Impactite is a rock formed by the transformation of terrestrial material during a meteorite impact. These rocks often contain shocked minerals like coesite or stishovite and can range from glassy, tektite-like shards to heavily brecciated rock formations found within impact craters.
Is this impactite?
5-step field checkRun through these checks against the specimen in your hand. The more boxes tick, the more confident the ID.
- 1Test the hardnessTry to scratch impactite with a known reference. Impactite sits at Mohs 5-7 — softer than the next harder reference, harder than the previous one.
- 2Check the streakDrag the specimen across an unglazed porcelain plate. Impactite leaves a white streak.
- 3Read the lusterHold the specimen under a strong light. Impactite typically shows a vitreous luster.
- 4Match the color rangeCompare against the expected color range: black, brown, green, yellow, gray.
- 5Look at form & habitCrystal system: amorphous. Typical habit: massive.
Often confused with
Impactite vs. its common look-alikes — and how to tell them apart in the field.
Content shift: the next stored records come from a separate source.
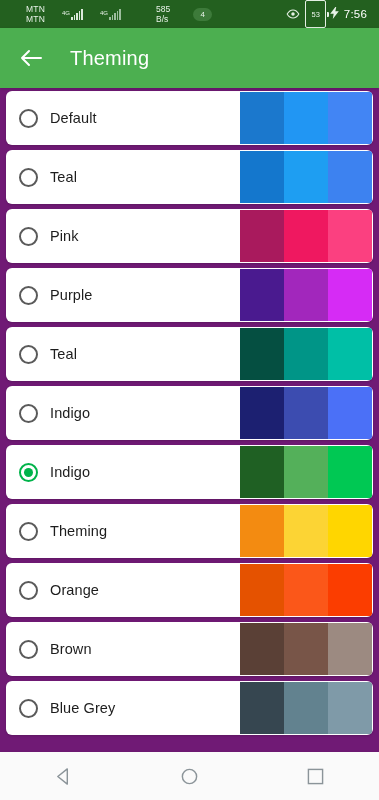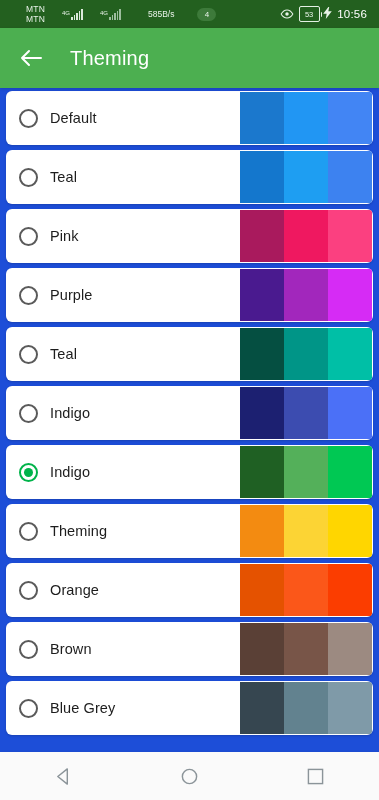--- a/index.html
+++ b/index.html
@@ -76,9 +76,10 @@
 
   .speed {
     display: flex;
+    flex-direction: column;
     line-height: 10px;
     font-size: 8.5px;
-    margin-left: 10px;
+    margin-left: 18px;
     color: #e8f2e8;
   }
   .badge-pill {

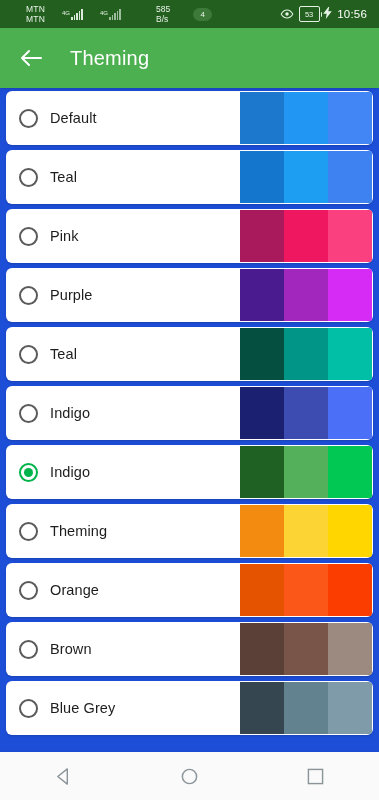--- a/index.html
+++ b/index.html
@@ -110,7 +110,7 @@
   .batt-body {
     border: 1.2px solid #e4f0e4;
     border-radius: 2px;
-    height: 16px;
+    height: 28px;
     min-width: 21px;
     display: flex;
     align-items: center;

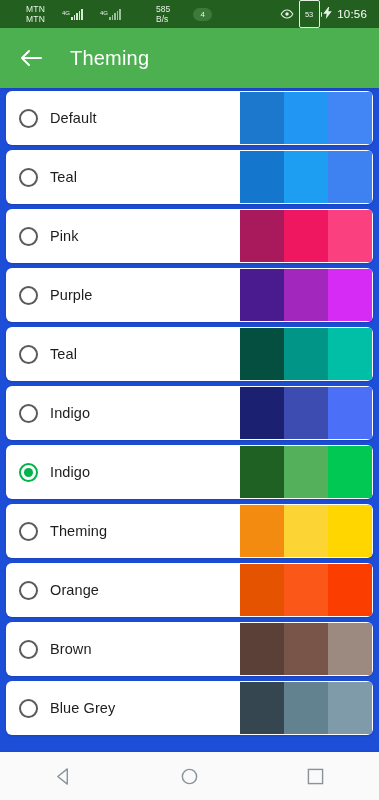--- a/index.html
+++ b/index.html
@@ -300,7 +300,7 @@
             </svg>
         </span>
       </span>
-      <span class="clock">10:56</span>
+      <span class="clock">7:56</span>
     </div>
   </div>
 

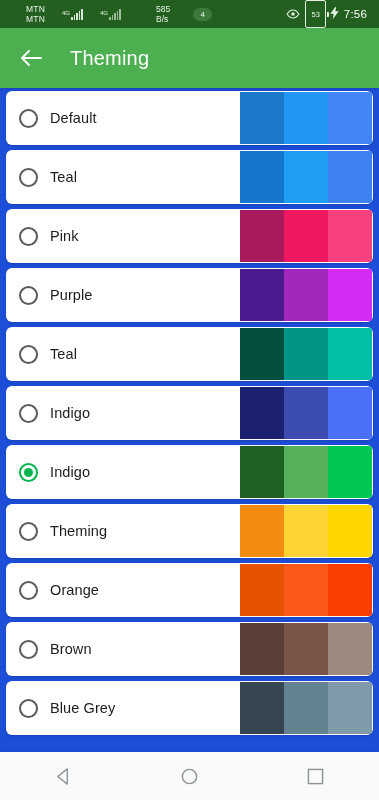--- a/index.html
+++ b/index.html
@@ -168,7 +168,7 @@
     right: 0;
     bottom: 0;
     overflow: hidden;
-    background: #1d4ed8;
+    background: #701a75;
     padding-top: 3px;
   }
   .theme-card {

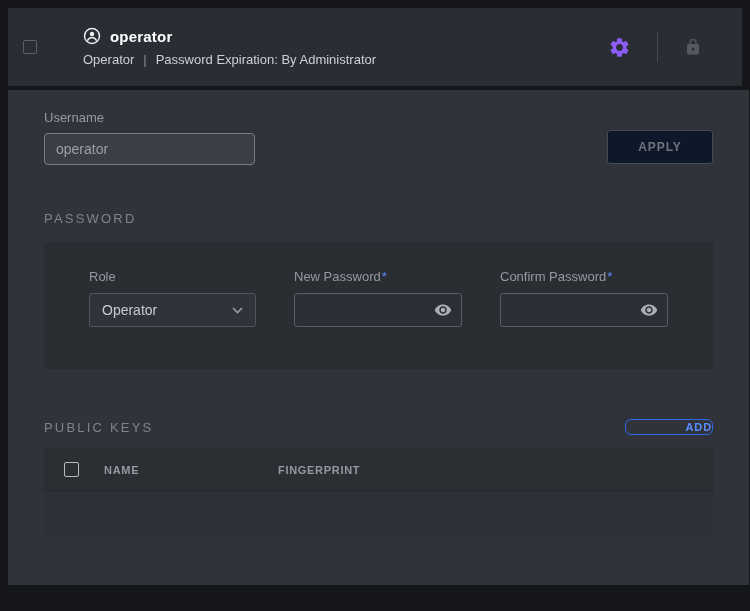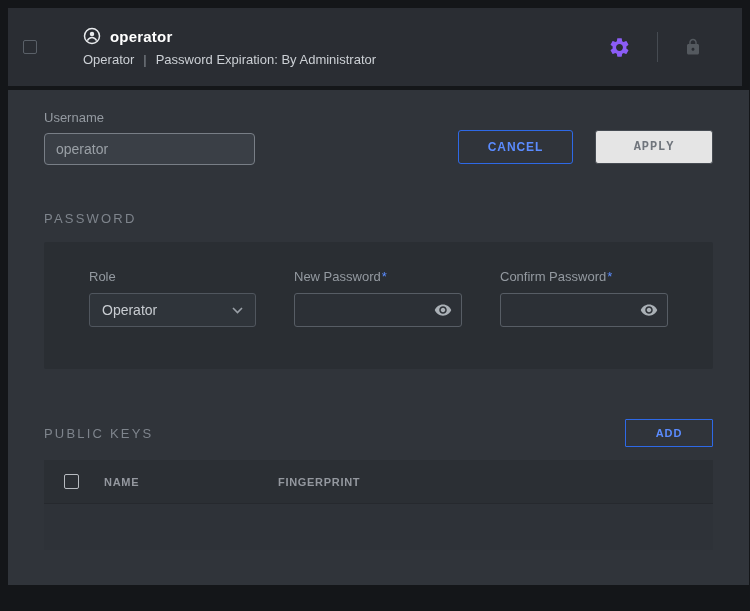--- a/index.html
+++ b/index.html
@@ -140,7 +140,6 @@
       <input class="text-input" type="text" value="operator" style="">
     </div>
     <div class="buttons">
-      <button class="btn btn-cancel">CANCEL</button>
       <button class="btn btn-apply">APPLY</button>
     </div>
   </div>

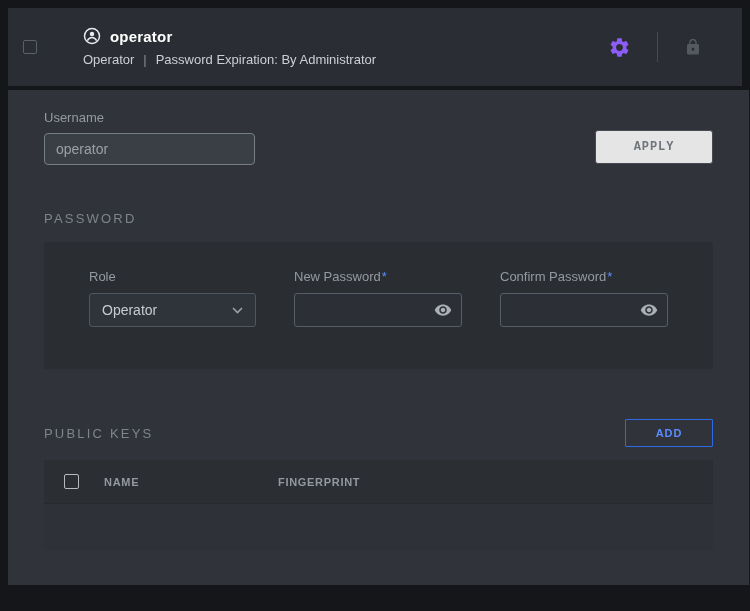--- a/index.html
+++ b/index.html
@@ -48,7 +48,7 @@
     letter-spacing:0.9px; cursor:pointer; font-family:"Liberation Sans", sans-serif;
   }
   .btn-cancel { width:115px; background:transparent; border:1px solid #2e69e6; color:#5b8cff; }
-  .btn-apply  { width:118px; background:#e5e5e5; border:1px solid #464b52; color:#70757c;font-family:Liberation Mono, monospace; }
+  .btn-apply  { width:106px; background:#0f172a; border:1px solid #464b52; color:#70757c; }
 
   .section-title {
     margin-top:46px; font-size:13px; color:#7e848c; letter-spacing:2.2px; font-weight:normal;

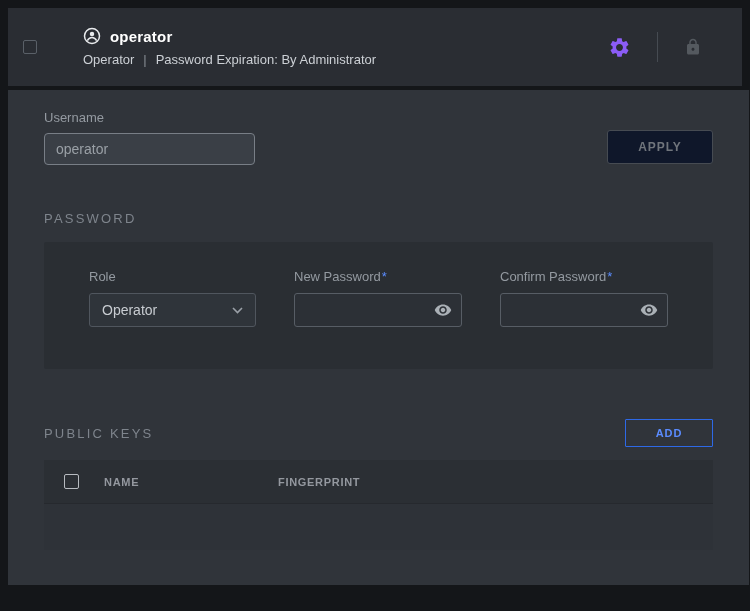--- a/index.html
+++ b/index.html
@@ -76,9 +76,10 @@
 
   .pk-row { margin-top:50px; display:flex; justify-content:space-between; align-items:center; }
   .btn-add {
-    width:88px; height:28px; background:transparent; border:1px solid #2e69e6; border-radius:1px;
+    width:88px; height:16px; background:transparent; border:1px solid #2e69e6; border-radius:6px;
     color:#5b8cff; font-size:11px; font-weight:bold; letter-spacing:0.9px; cursor:pointer;
     font-family:"Liberation Sans", sans-serif;
+    text-align:right;
   }
   .table { margin-top:13px; }
   .thead {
Often found alongside impactite
Minerals reported to co-occur with impactite. Spotting these in float or country rock is a strong cue you are in the right ground.
All properties
- Mohs hardness
- 5-7
- Density
- 2.3-2.6 g/cm³
- Streak
- White
- Luster
- Vitreous
- Transparency
- Translucent
- Crystal system
- Amorphous
- Crystal habit
- Massive
- Cleavage
- None
- Rarity
- Uncommon
- Uses
- Collector, Scientific Study
- Host rock
- Impact Crater Sites
- Typical price
- $10-200 per specimen
Where rockhounds find impactite
Classic worldwide localities
- Nördlinger Ries, Germany
- Henbury Crater, Australia
- Meteor Crater, USA
- Libyan Desert, Egypt
- Indochina
Field-hunting tip
Look in impact crater sites country — that is the host setting where impactite typically forms. If you start seeing coesite, stishovite, nickel-iron meteorites in float, you are in the right ground. Field specimens usually show a massive habit, so train your eye for that shape before scanning the outcrop.